2

Okay gang, here's my conundrum:

I'm looking to match a string using vanilla JavaScript's test(), a function of the RegExp prototype, to test an input variable inp:

/{CONDITION}/.test(inp)

The string must meet the following conditions:

  • It can be one or two characters long. Easy enough.

    /^*{1,2}$/.test(inp)
    
  • It's gotta be case-insensitive. No problem.

    /^*{1,2}$/i.test(inp)
    
  • If only a single character, it must be comprised of only the characters [tmbrcl]

    /^[tmblcr]{1}$/i.test(inp)
    
  • If two character long, the first character must be [tmb] OR [lcr], and the second must be of whichever set the first isn't. Okay:

    /^([tmblcr]{1})$|^([tmb]{1}[lcr]{1})|^([lcr]{1}[tmb]{1})$/i.test(inp)
    

Examples:

't'   // Good
'B'   // Good
'Rc'  // Good
'bl'  // Good
'tb'  // bad
'mm'  // Bad
'cC'  // Bad
'BB'  // Bad
'Bob' // Bad
'5'   // Bad
'Ċ'   // Still Bad
'ß'   // Suspiciously Bad
''  // Now you're just screwing with me
'上'  // You know what? I don't care if this fails gracefully or not. ^&%* you.

My objective here is to parse out user input that will indicate the vertical and horizontal position ('T'/'M'/'B' representing 'Top'/'Middle'/'Bottom' and 'L'/'C'/'R' representing 'Left'/'Center'/'Right', respectively). The user should be allowed to pass in any permutation of the two groupings, in any case, in any order (or just a single one, in which case the other is inferred as the default).

I'm not fixated on using regex, but it seemed way clumsy to do something like (or equally obtuse):

  let errd  = false;
      set1  = 'TMB',
      set2  = 'LCR',
      sets  = set1 + set2;
  if(inp.length === 1 && sets.indexOf(inp) === -1) errd = true;
  else if(inp.length === 2){
      let inpArr = inp.split('');
      errd = (set1.indexOf(inpArr[0]) === set1.indexOf(inpArr[1]) === -1 || set2.indexOf(inpArr[0]) === set2.indexOf(inpArr[1]) === -1);
  }else errd = true;

So my question is: Is there really no more graceful way to handle this than simply spitting out every permutation of the desired outcome?

/^[SINGLE (S)]$|^[CASE A/B]$|^[CASE B/A]$/i

I mean, what if there were THREE,

/^[S]$|^[AB]$|^[AC]$|^[BC]$|^[BA]$|^[CA]$|^[CB]$|^[ABC]$|^[ACB]$|^[BAC]$|^[BCA]$|^[CAB]$|^[CBA]$/i

or (gods help me), FOUR characters with a similar set of restrictions? I'm relatively new at RegEx, and I'm wondering if I'm missing a core principle here. I HAVE a working solution (the "/^[S]|[AB]|[BA]$/" version), but is this actually the RIGHT one?

EDIT

Thanks for the stellar, comprehensive answer, Sweeper!

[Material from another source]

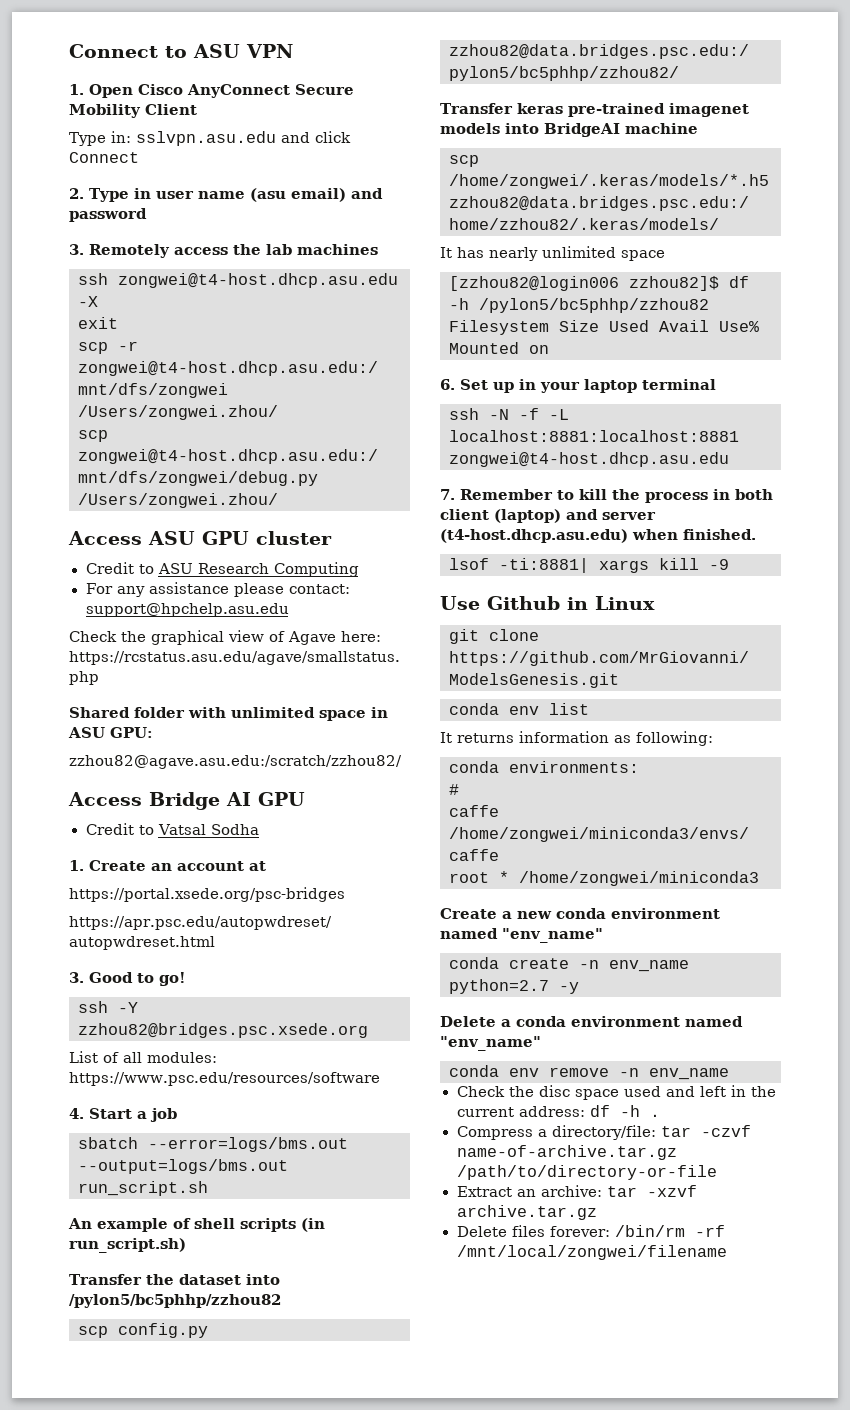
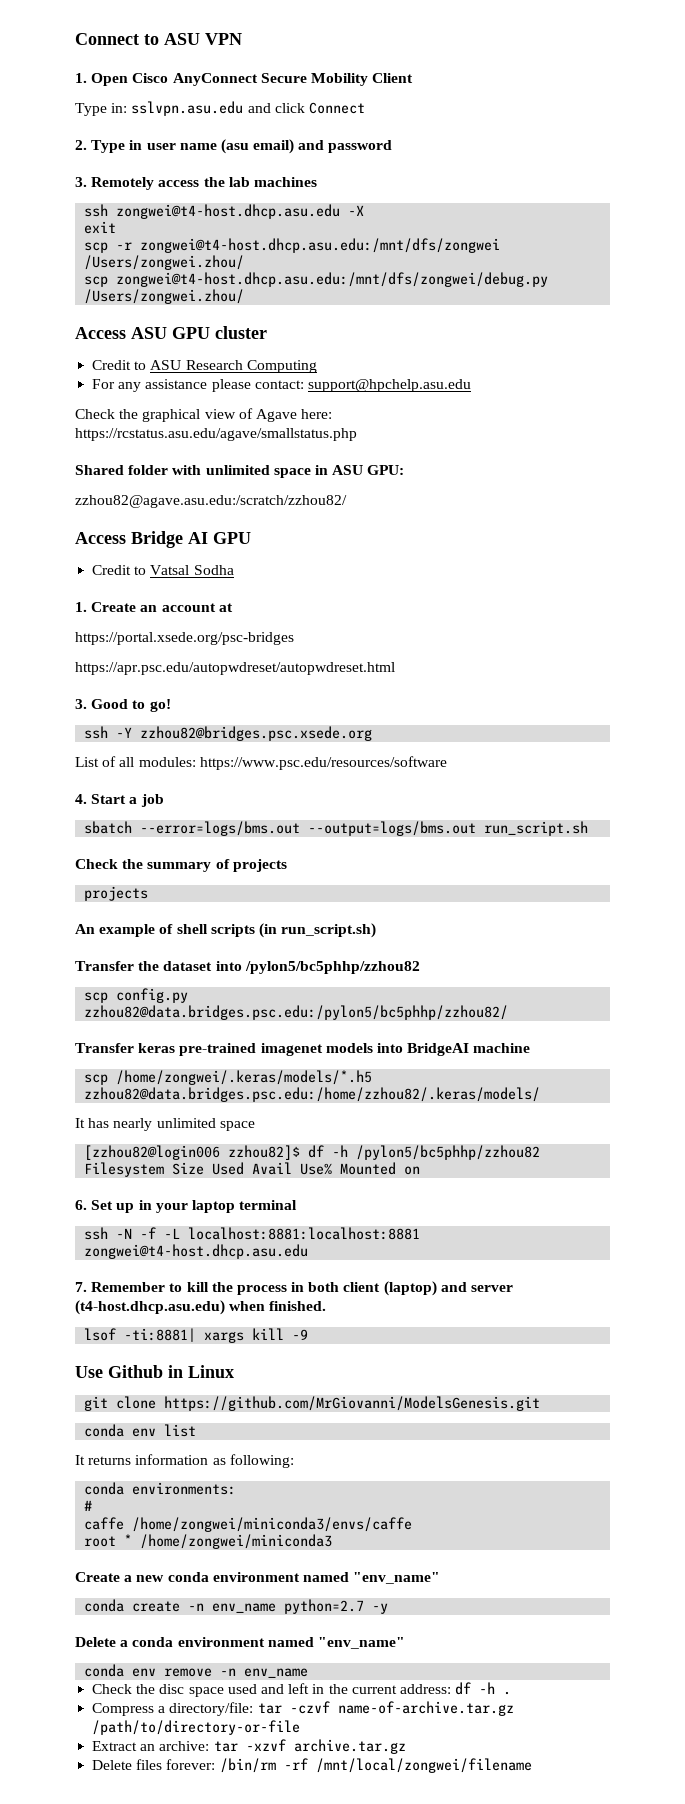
(208, 1188) none -> [75,859,287,872] [84,886,149,901] // Check the summary of projects // projects

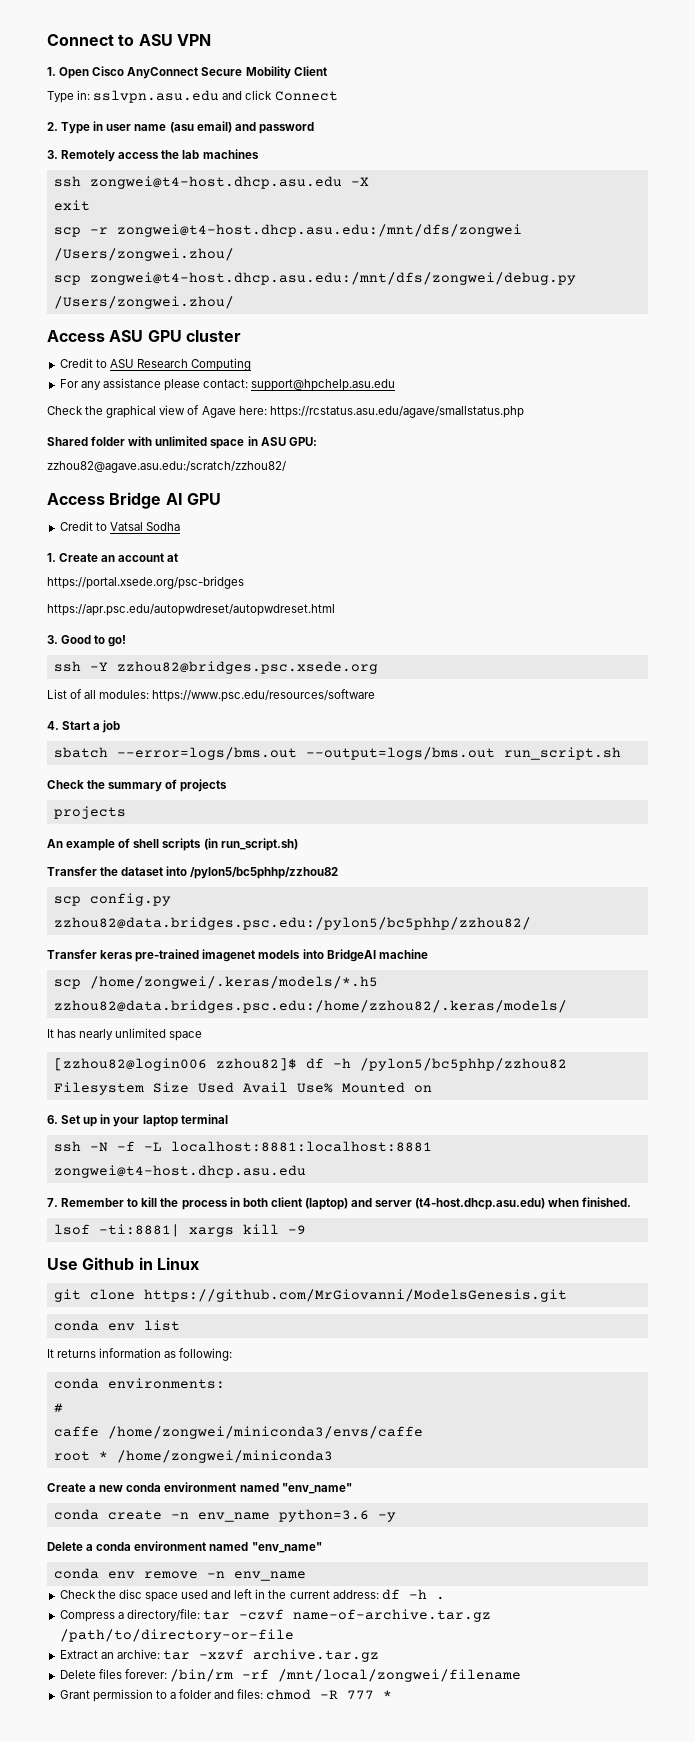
[284,1599,365,1614] python=2.7 -> [278,1509,369,1522] python=3.6
(532, 1765) none -> [59,1689,393,1702] // Grant permission to a folder and files: chmod -R 777 *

(Here's the working code in context, in case it'll help someone else later):

orient: function(objQS, rPos='TL', offsetWidth=0, offsetHeight=0)  {
    try{

        // objQS accepts a QuerySelector string or an HTMLElement
        let obj = (typeof(objQS) === 'string') ? document.querySelector(objQS) : objQS;
        console.log('obj', obj, obj.getBoundingClientRect())
        if(null == obj || typeof(obj) !== 'object'){ throw('Invalid Target!'); }
        let objBRC = obj.getBoundingClientRect();

        // rPos accepts TL, T/TC, TR, ML, M/C/MC, MR, BL, B/BC, BR (case- and order-insensitive)
        if(!/^(?:[tmbrcl]|[tmb][rcl]|[rcl][tmb])$/i.test(rPos)){ throw('Invalid orientation specified!'); }

        // Accomodate single-character entry of 'm' or 'c', both taken to mean 'mc' ('m'iddle-'c'enter)
        if(/^[mc]$/i.test(rPos)) { rPos = 'mc'; } 

        // Set default orientation to top-left (tl/lt), meaning we have nothing to do for 't'op or 'l'eft
        let osT = objBRC.y + offsetHeight,                       // Note we add the user-set offsets to our bases
            osL = objBRC.x + offsetWidth;                        // so they carry though to the other options.
        if(/m/i.test(rPos))      { osT += (objBRC.height / 2); } // Adjust vertically for 'm'iddle (top + height/2)
        if(/b/i.test(rPos))      { osT += objBRC.height; }       // Adjust vertically for 'b'ottom (top + height)
        if(/c/i.test(rPos))      { osL += (objBRC.width / 2); }  // Adjust horizontally for 'c'enter (left + width/2)
        if(/r/i.test(rPos))      { osL += objBRC.width; }        // Adjust horizontally for 'r'ight (left + width)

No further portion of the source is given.